Fans who buy tickets to the ’12 London Games “will be prevented from reselling them on the internet, as part of a campaign against illegal ticket touting,” according to Ashling O’Connor of the LONDON TIMES. LOCOG officials are “in talks with eBay and other auction websites to stop tickets being listed.” Only a “small number of companies will be allowed both to sell and resell tickets, and only at face value.” Nearly 9 million tickets will go on sale March 15, and organizers will be “targeting touts and fraudsters, and seeking to prevent the sale of tickets on fake websites.” A “website checker” will allow consumers to “verify the authenticity of companies offering tickets.” The “close monitoring of online activities is part of a wider campaign on the illegal trade of Olympic tickets.” A specialist unit of 36 detectives from the London Metropolitan Police “set up seven months ago has already arrested 32 people under nine separate operations.” Detective Chief Inspector Nick Downing said, “We have a list of these people and it’s growing.
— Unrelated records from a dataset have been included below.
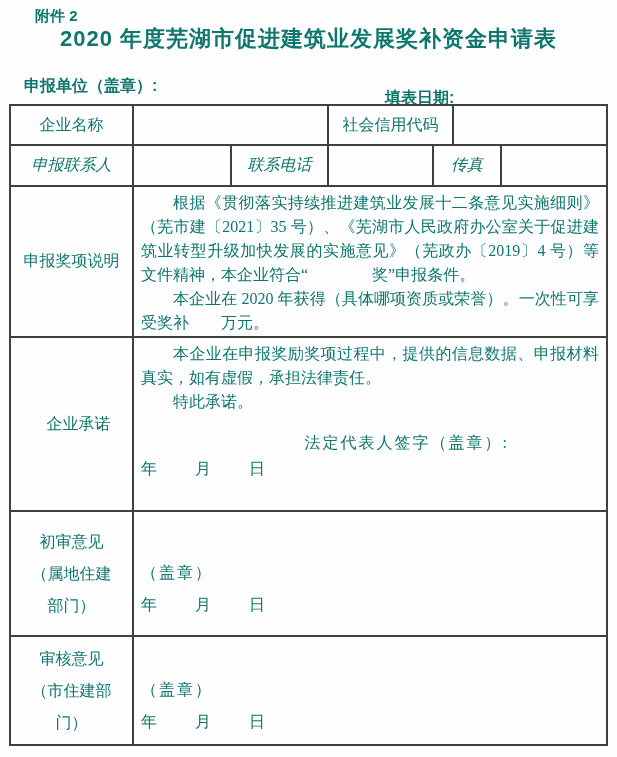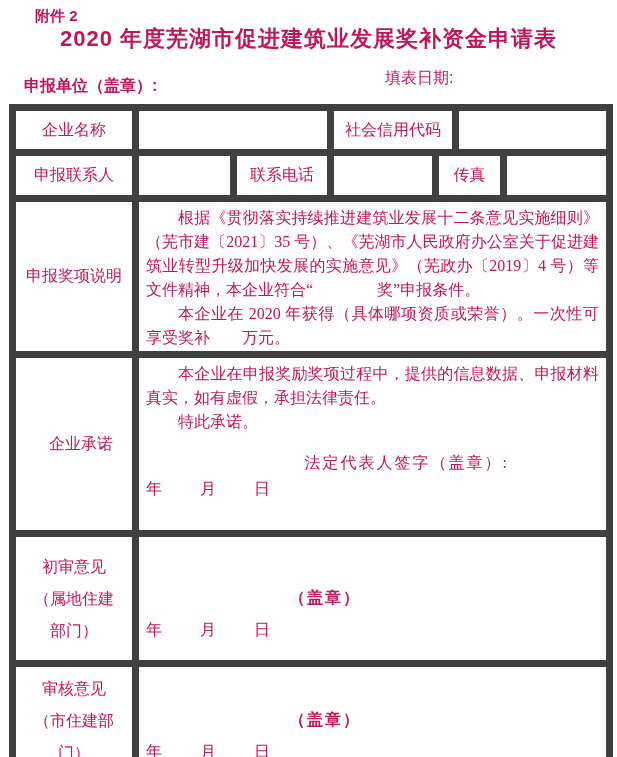--- a/index.html
+++ b/index.html
@@ -7,7 +7,7 @@
     position:relative;
     width:617px;height:757px;
     background:#fefefe;
-    color:#be185d;
+    color:#0f766e;
     font-family:"Liberation Serif","DejaVu Serif",serif;
     overflow:hidden;
   }

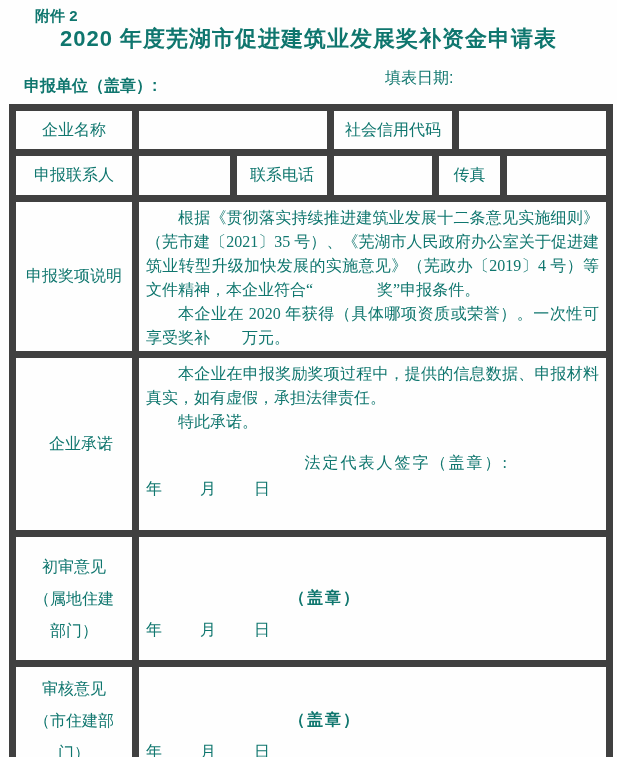--- a/index.html
+++ b/index.html
@@ -28,9 +28,9 @@
     font-weight:bold;font-size:16px;
   }
   .subhead-date{
-    position:absolute;left:385px;top:68px;
+    position:absolute;left:385px;top:88px;
     font-family:"Liberation Sans","DejaVu Sans",sans-serif;
-    font-weight:normal;font-size:16px;
+    font-weight:bold;font-size:16px;
   }
   table.form-table{
     position:absolute;left:9px;top:104px;

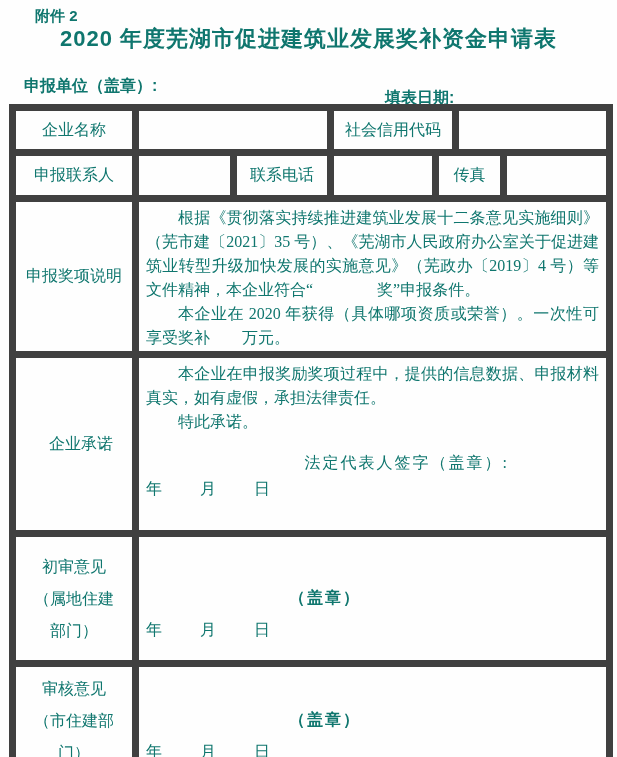--- a/index.html
+++ b/index.html
@@ -40,7 +40,7 @@
     border:2px solid #1f1f1f;
   }
   .form-table td{
-    border:7px solid #404040;
+    border:2px solid #404040;
     font-size:16px;
     padding:0;
     overflow:hidden;

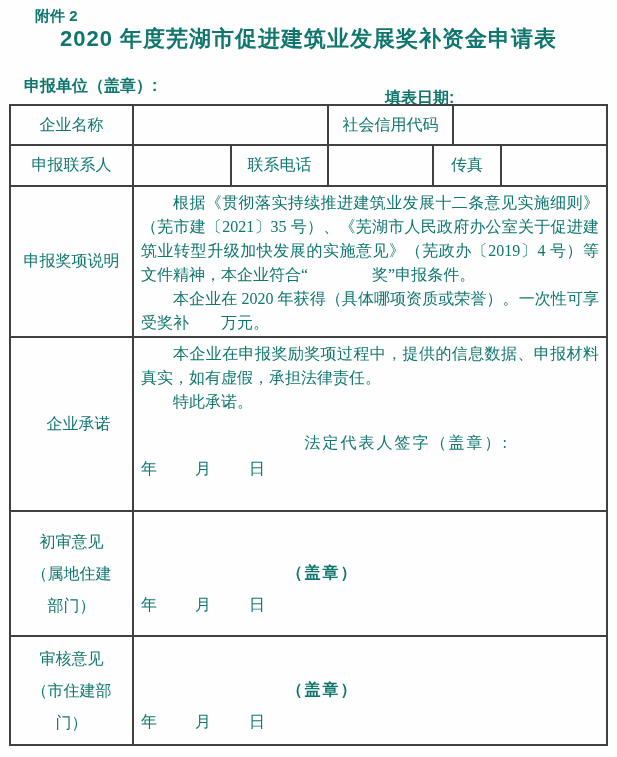--- a/index.html
+++ b/index.html
@@ -88,7 +88,7 @@
   tr.r5 .date-line{margin-top:0;}
   tr.r1 td{height:38px;}
   tr.r2 td{height:34px;}
-  tr.r3 td{height:39px;}
+  tr.r3 td{height:39px;font-style:italic;}
   tr.r4 td{height:145px;}
   tr.r5 td{height:168px;padding-left:14px;}
   tr.r6 td{height:119px;}

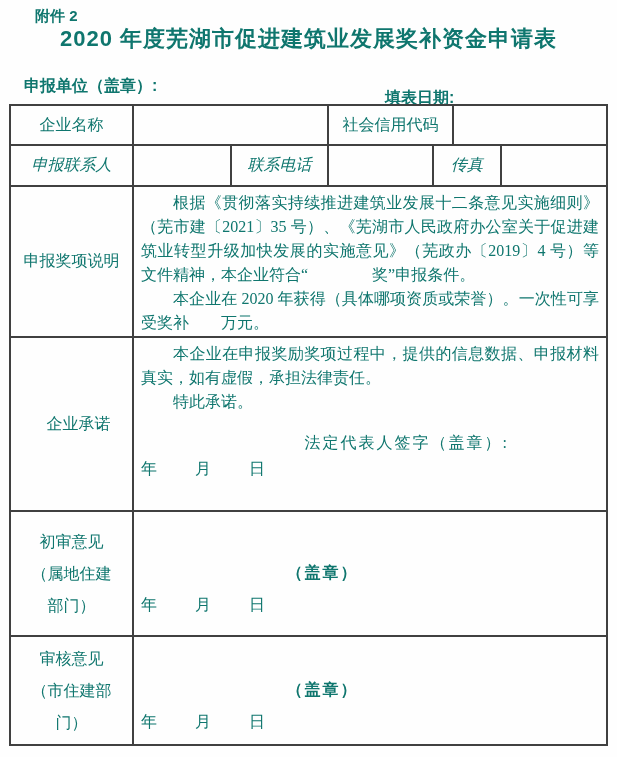--- a/index.html
+++ b/index.html
@@ -74,11 +74,10 @@
     letter-spacing:2px;
   }
   .seal-line{
-    text-align:center;
+    text-align:left;
     padding-right:95px;
     line-height:26px;
     letter-spacing:2px;
-    font-weight:bold;
   }
   tr.r6 .seal-line{margin-top:44px;}
   tr.r6 .date-line,{padding-right:62px;}

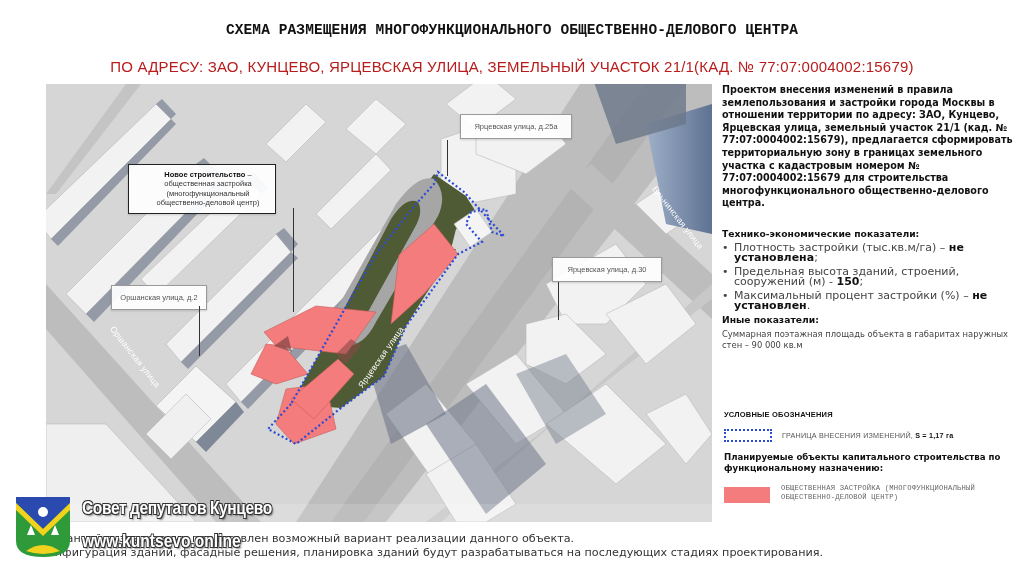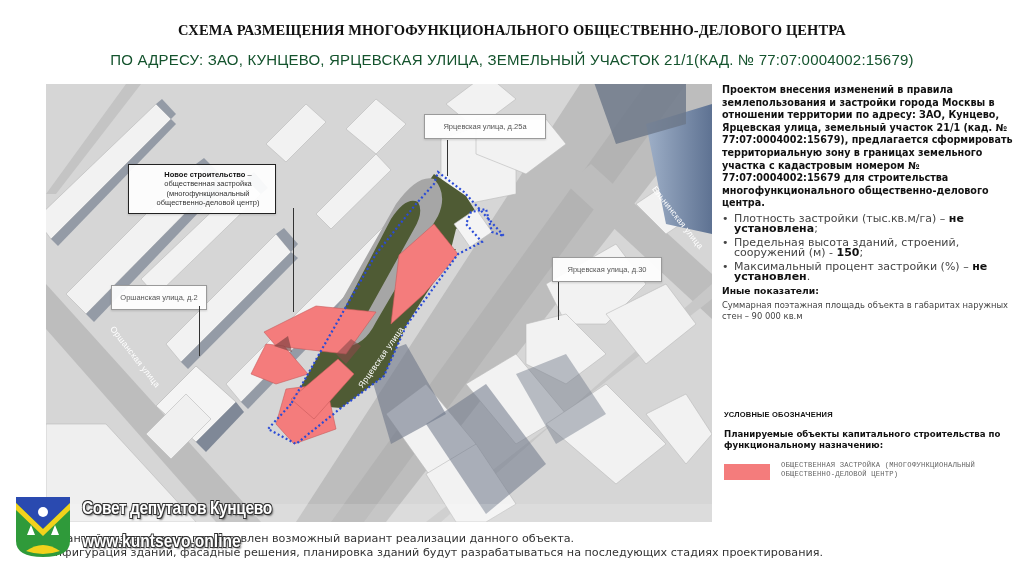--- a/index.html
+++ b/index.html
@@ -7,7 +7,7 @@
   body { position: relative; font-family: "DejaVu Sans", sans-serif; color: #1a1a1a; }
 
   .title-block { position: absolute; left: 0; top: 22px; width: 1024px; text-align: center; }
-  .title-line1 { font-family: Liberation Serif, serif; font-weight: bold; font-size: 14.5px; letter-spacing: 0.1px; color: #111; text-align: center; }
+  .title-line1 { font-family: Liberation Mono, monospace; font-weight: bold; font-size: 14.5px; letter-spacing: 0.1px; color: #111; text-align: center; }
   .title-line2 { font-family: "Liberation Sans", sans-serif; font-size: 15px; color: #14532d; margin-top: 12px; letter-spacing: 0.2px; }
 
   .map { position: absolute; left: 46px; top: 84px; width: 666px; height: 438px; overflow: hidden; background: #d9d9d9; }

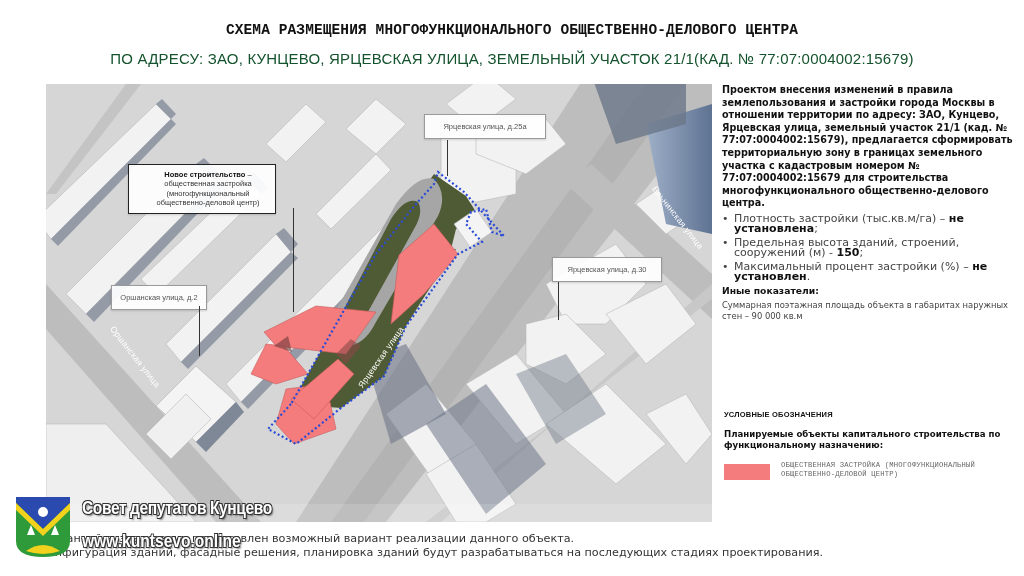--- a/index.html
+++ b/index.html
@@ -8,7 +8,7 @@
 
   .title-block { position: absolute; left: 0; top: 22px; width: 1024px; text-align: center; }
   .title-line1 { font-family: Liberation Mono, monospace; font-weight: bold; font-size: 14.5px; letter-spacing: 0.1px; color: #111; text-align: center; }
-  .title-line2 { font-family: "Liberation Sans", sans-serif; font-size: 15px; color: #14532d; margin-top: 12px; letter-spacing: 0.2px; }
+  .title-line2 { font-family: "Liberation Sans", sans-serif; font-size: 15px; color: #b91c1c; margin-top: 20px; letter-spacing: 0.2px; }
 
   .map { position: absolute; left: 46px; top: 84px; width: 666px; height: 438px; overflow: hidden; background: #d9d9d9; }
   .map svg { display: block; }

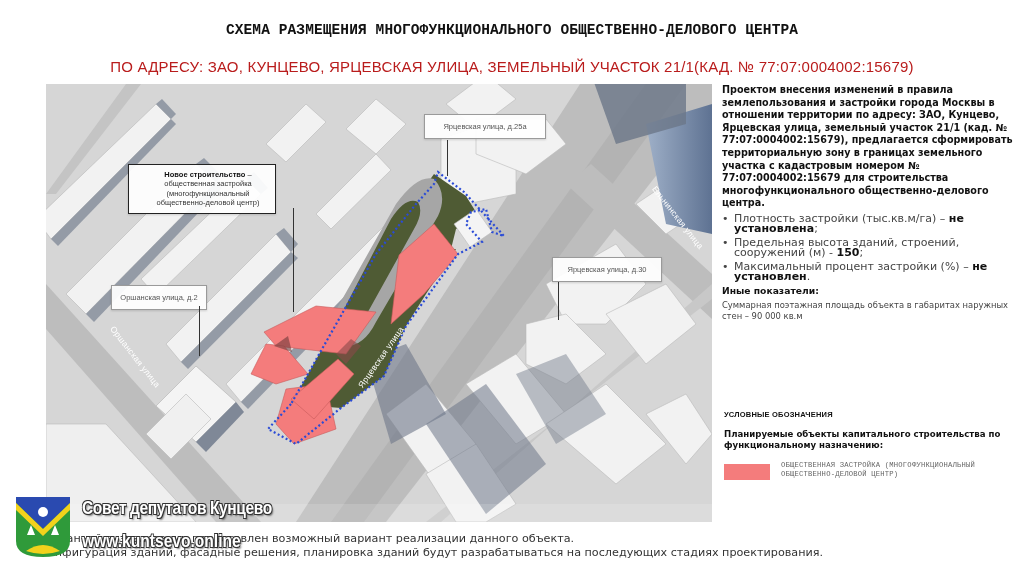--- a/index.html
+++ b/index.html
@@ -164,7 +164,7 @@
   </div>
   <div class="leader" style="left: 247px; top: 124px; height: 104px;"></div>
 
-  <div class="callout" style="left: 378px; top: 30px; width: 122px; padding: 7px 6px;">
+  <div class="callout" style="left: 414px; top: 30px; width: 112px; padding: 7px 6px;">
     <span>Ярцевская улица, д.25а</span>
   </div>
   <div class="leader" style="left: 401px; top: 56px; height: 36px;"></div>

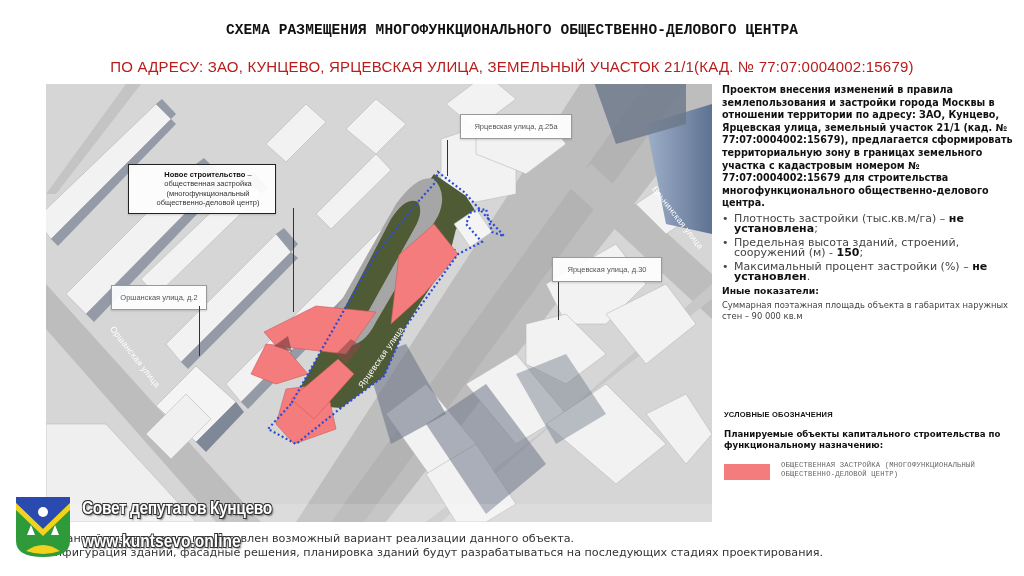--- a/index.html
+++ b/index.html
@@ -182,6 +182,7 @@
 
 <div class="side">
   <div class="side-intro">Проектом внесения изменений в правила землепользования и застройки города Москвы в отношении территории по адресу: ЗАО, Кунцево, Ярцевская улица, земельный участок 21/1 (кад. № 77:07:0004002:15679), предлагается сформировать территориальную зону в границах земельного участка с кадастровым номером № 77:07:0004002:15679 для строительства многофункционального общественно-делового центра.</div>
+  <div class="tep-heading">Технико-экономические показатели:</div>
   <ul class="tep-list">
     <li><span>Плотность застройки (тыс.кв.м/га) – </span><b>не установлена</b><span>;</span></li>
     <li><span>Предельная высота зданий, строений, сооружений (м) - </span><b>150</b><span>;</span></li>

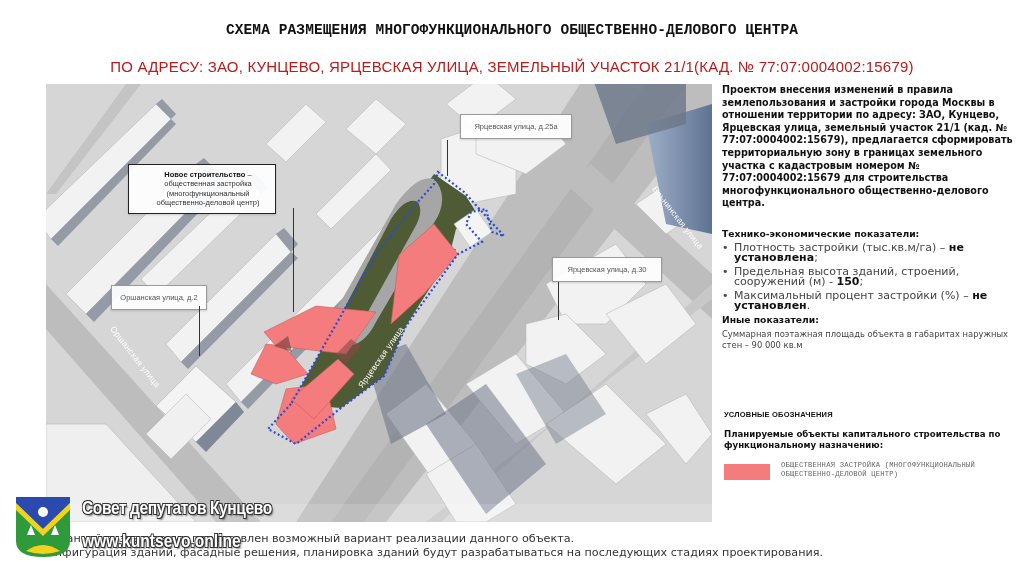--- a/index.html
+++ b/index.html
@@ -194,6 +194,10 @@
 
 <div class="legend">
   <div class="legend-heading">УСЛОВНЫЕ ОБОЗНАЧЕНИЯ</div>
+  <div class="legend-row">
+    <div class="legend-boundary"></div>
+    <div class="legend-boundary-label"><span>ГРАНИЦА ВНЕСЕНИЯ ИЗМЕНЕНИЙ, </span><b>S = 1,17 га</b></div>
+  </div>
   <div class="legend-sub">Планируемые объекты капитального строительства по функциональному назначению:</div>
   <div class="legend-row2">
     <div class="legend-swatch"></div>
We are looking at the ways their payments are processed and we will seize their assets.” Under “special legislation introduced for the Olympics, the resale of tickets is punishable by a maximum fine” of more than US$8,000. Police also can “charge offenders under the Fraud Act, which allows for jail sentences” (LONDON TIMES, 2/18).

FOR THE GOOD OF ALL? In London, Martin Robinson notes the U.K. government has “ordered 9,000 Olympic events tickets at the taxpayers’ expense to entertain dignitaries throughout the London 2012 Games.” Officials will “plough at least” US$1.2M of public money into Games tickets because they believe it will be for the “benefit of the whole of the UK”. The Department for Culture, Media and Sport also has “not ruled out buying more expensive hospitality packages on top of the tickets order” (London TELEGRAPH, 2/18).